> _What the task requires_:
Using the data that follows, report how many lines include "border"; output no other text.

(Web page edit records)

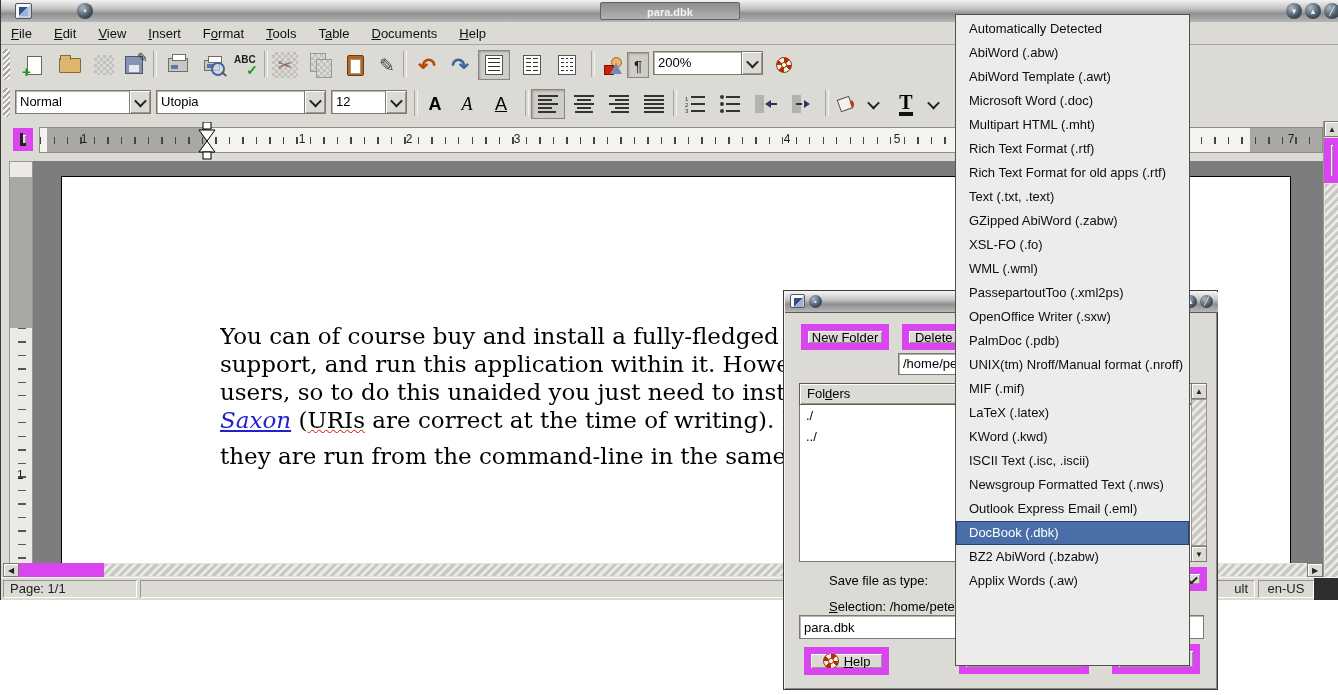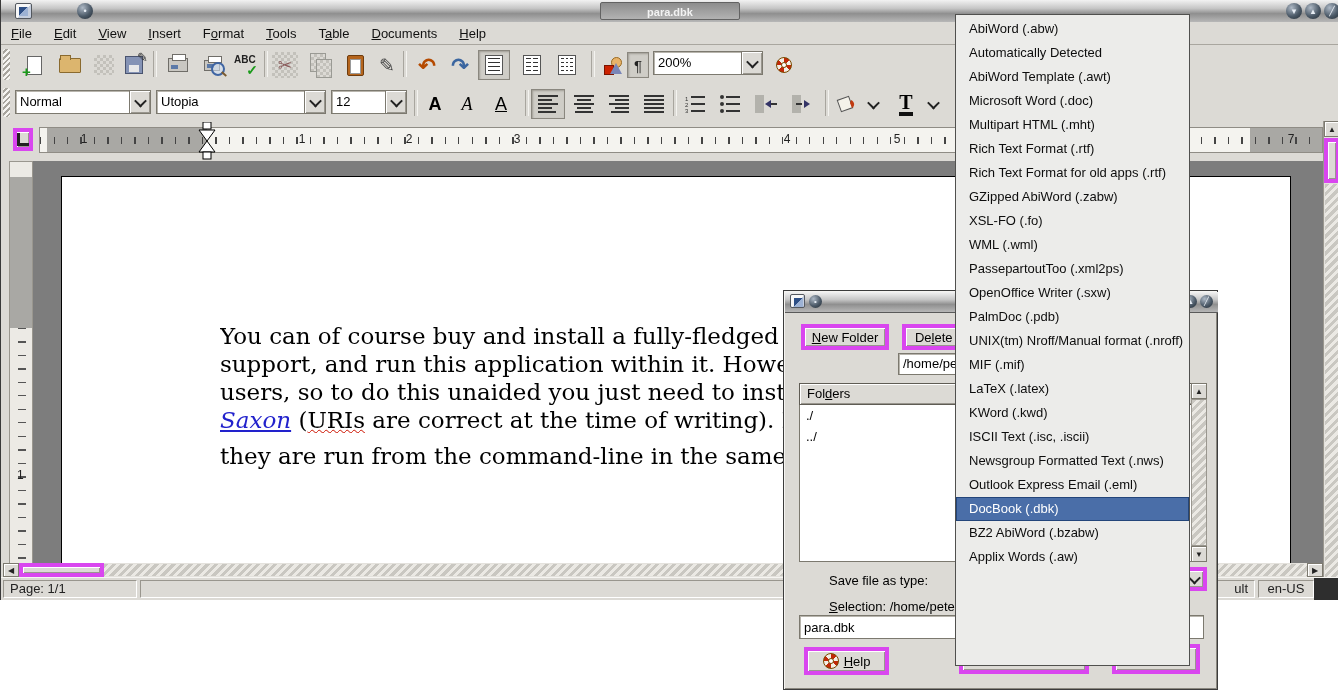--- a/index.html
+++ b/index.html
@@ -494,10 +494,10 @@
 
   <div id="format-dropdown">
 
+      <div class="dd-item">Automatically Detected</div>
+
       <div class="dd-item">AbiWord (.abw)</div>
 
-      <div class="dd-item">Automatically Detected</div>
-
       <div class="dd-item">AbiWord Template (.awt)</div>
 
       <div class="dd-item">Microsoft Word (.doc)</div>

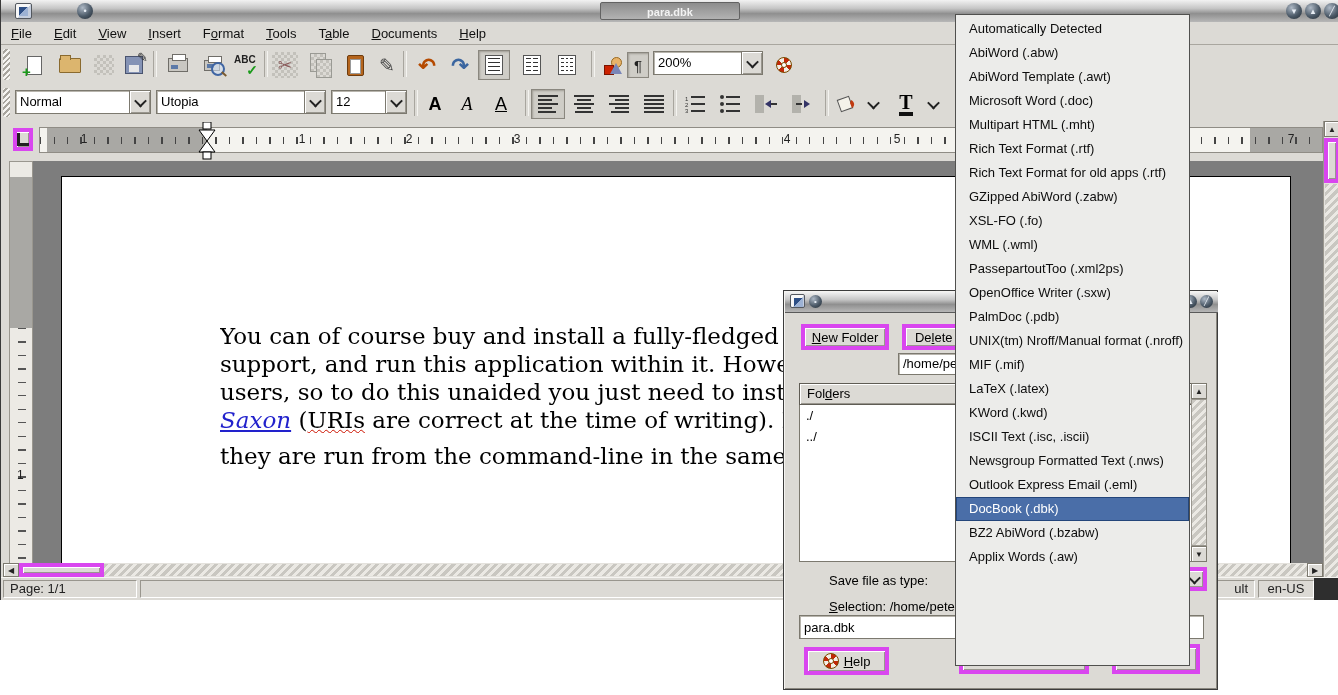--- a/index.html
+++ b/index.html
@@ -509,6 +509,7 @@
 
       <div class="dd-item">Rich Text Format for old apps (.rtf)</div>
 
+      <div class="dd-item">Text (.txt, .text)</div>
 
 
       <div class="dd-item">GZipped AbiWord (.zabw)</div>

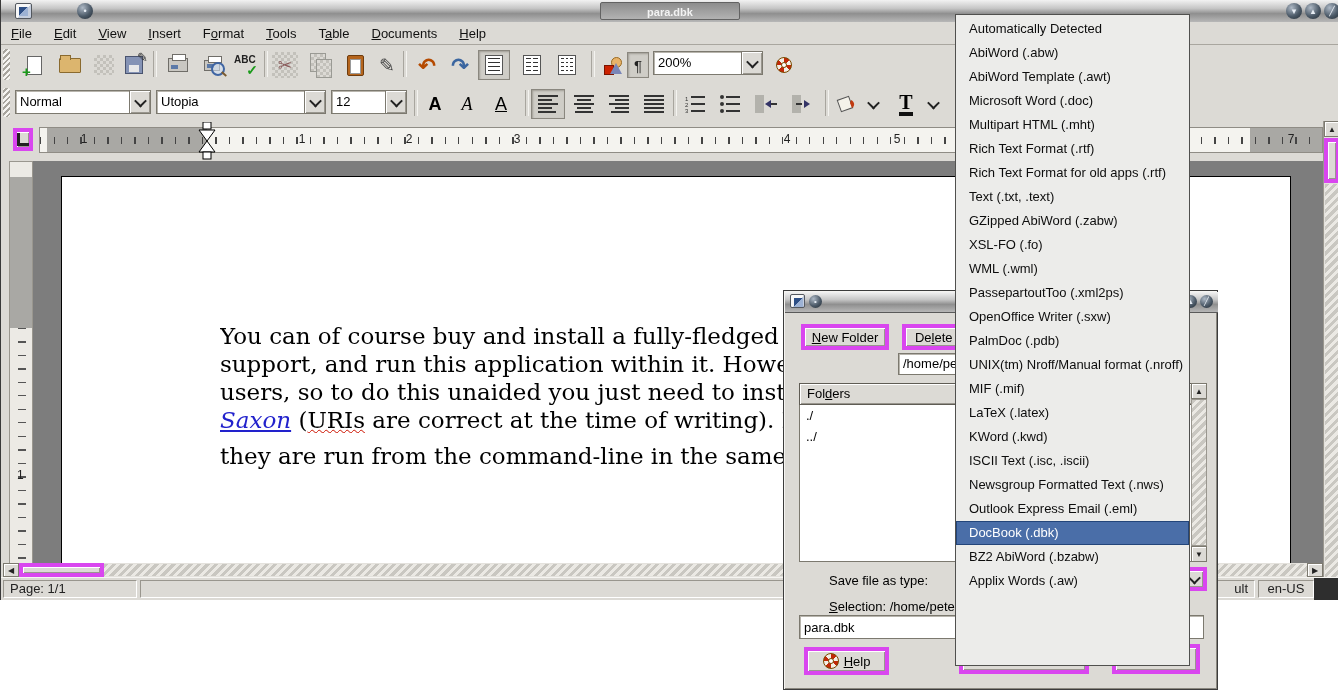--- a/index.html
+++ b/index.html
@@ -49,7 +49,7 @@
   .chev{width:7px;height:7px;border-right:2px solid #222;border-bottom:2px solid #222;
     transform:rotate(45deg) translate(-1px,-1px);}
   
-  .raised{background:#dcdad5;border:4px solid #d946ef;box-shadow:inset 1px 1px 0 #ffffff,inset -1px -1px 0 #99968e;box-sizing:border-box;}
+  .raised{background:#dcdad5;border:7px solid #d946ef;box-shadow:inset 1px 1px 0 #ffffff,inset -1px -1px 0 #99968e;box-sizing:border-box;}
   .pressedbox{border:1px solid #8a877f;background:#cfcdc7;box-shadow:inset 1px 1px 2px #a09d95;box-sizing:border-box;}
   
   #ruler{top:121px;left:0;width:1338px;height:40px;background:#dcdad5;}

> _Answer to the exercise_:
4